__WORK REQUEST__
Transcribe all records below exactly, without images.

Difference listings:
>>>>
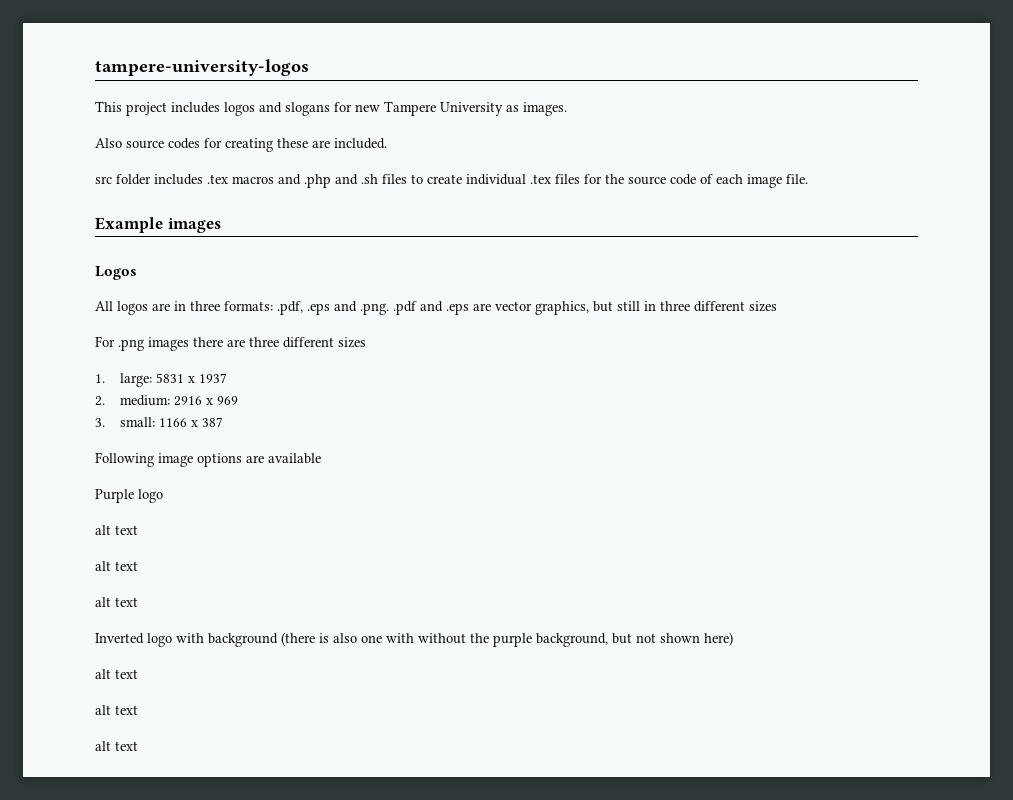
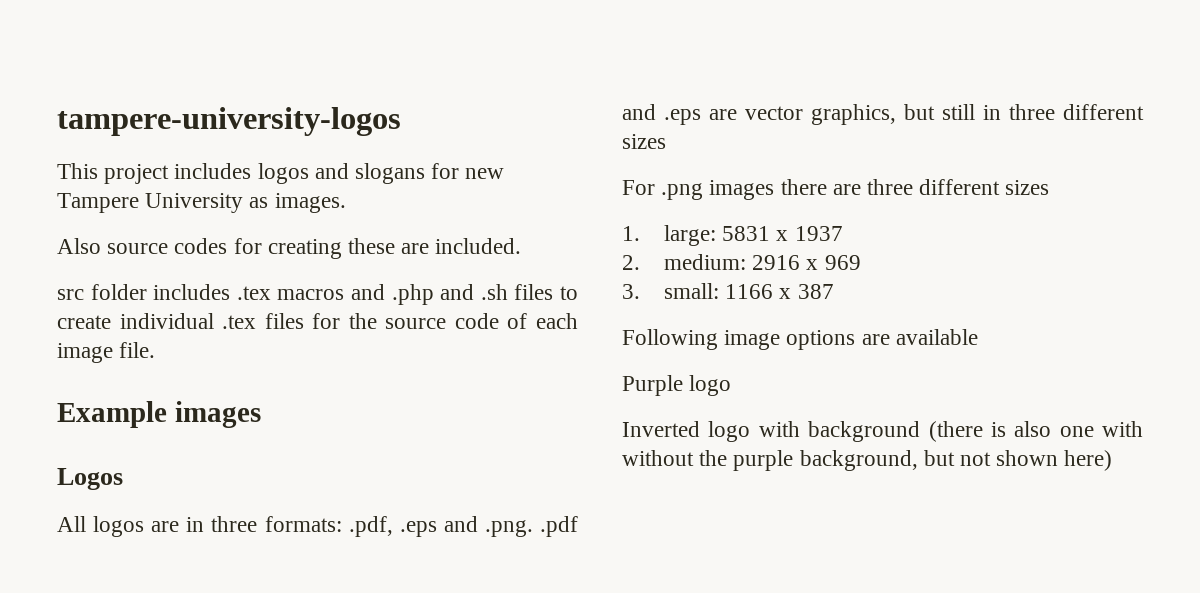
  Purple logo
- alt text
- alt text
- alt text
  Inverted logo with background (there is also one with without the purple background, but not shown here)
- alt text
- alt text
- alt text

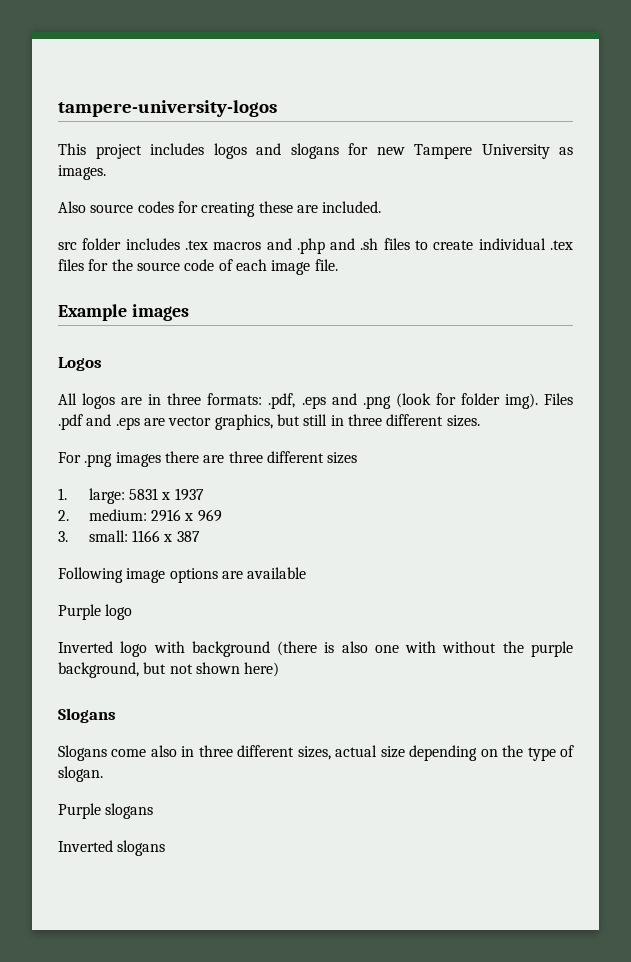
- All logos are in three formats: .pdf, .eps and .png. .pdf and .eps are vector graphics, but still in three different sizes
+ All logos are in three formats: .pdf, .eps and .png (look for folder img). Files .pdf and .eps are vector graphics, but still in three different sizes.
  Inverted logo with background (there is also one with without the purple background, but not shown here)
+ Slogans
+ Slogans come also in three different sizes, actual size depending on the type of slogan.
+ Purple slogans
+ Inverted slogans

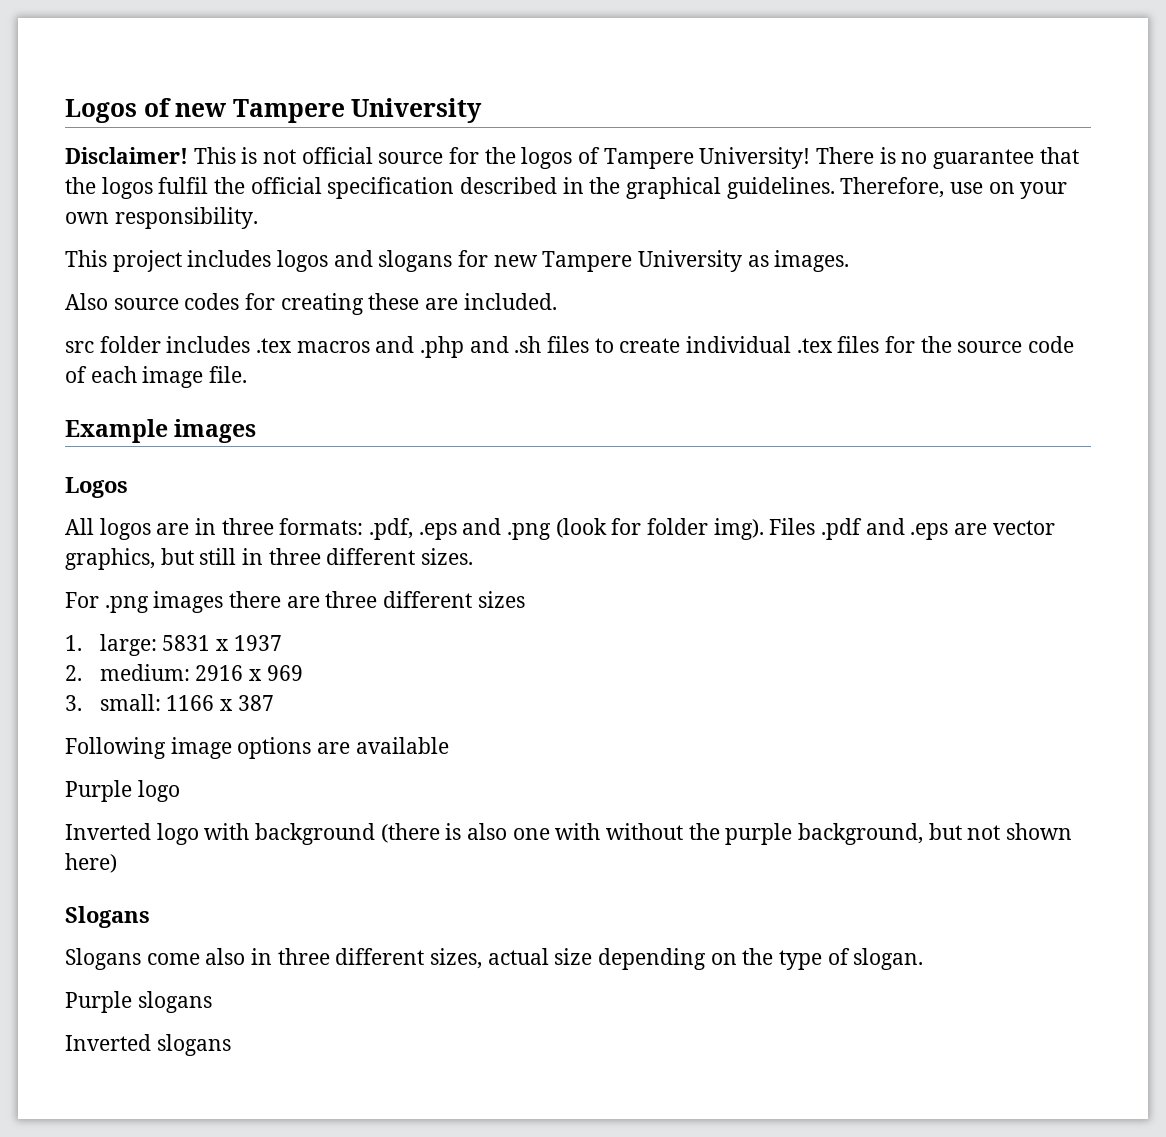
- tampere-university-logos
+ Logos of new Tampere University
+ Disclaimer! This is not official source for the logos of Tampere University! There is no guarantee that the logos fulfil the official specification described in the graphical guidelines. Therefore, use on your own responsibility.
<<<<
__EXERCISE SOLUTION__
  Purple logo
- alt text
- alt text
- alt text
  Inverted logo with background (there is also one with without the purple background, but not shown here)
- alt text
- alt text
- alt text

- All logos are in three formats: .pdf, .eps and .png. .pdf and .eps are vector graphics, but still in three different sizes
+ All logos are in three formats: .pdf, .eps and .png (look for folder img). Files .pdf and .eps are vector graphics, but still in three different sizes.
  Inverted logo with background (there is also one with without the purple background, but not shown here)
+ Slogans
+ Slogans come also in three different sizes, actual size depending on the type of slogan.
+ Purple slogans
+ Inverted slogans

- tampere-university-logos
+ Logos of new Tampere University
+ Disclaimer! This is not official source for the logos of Tampere University! There is no guarantee that the logos fulfil the official specification described in the graphical guidelines. Therefore, use on your own responsibility.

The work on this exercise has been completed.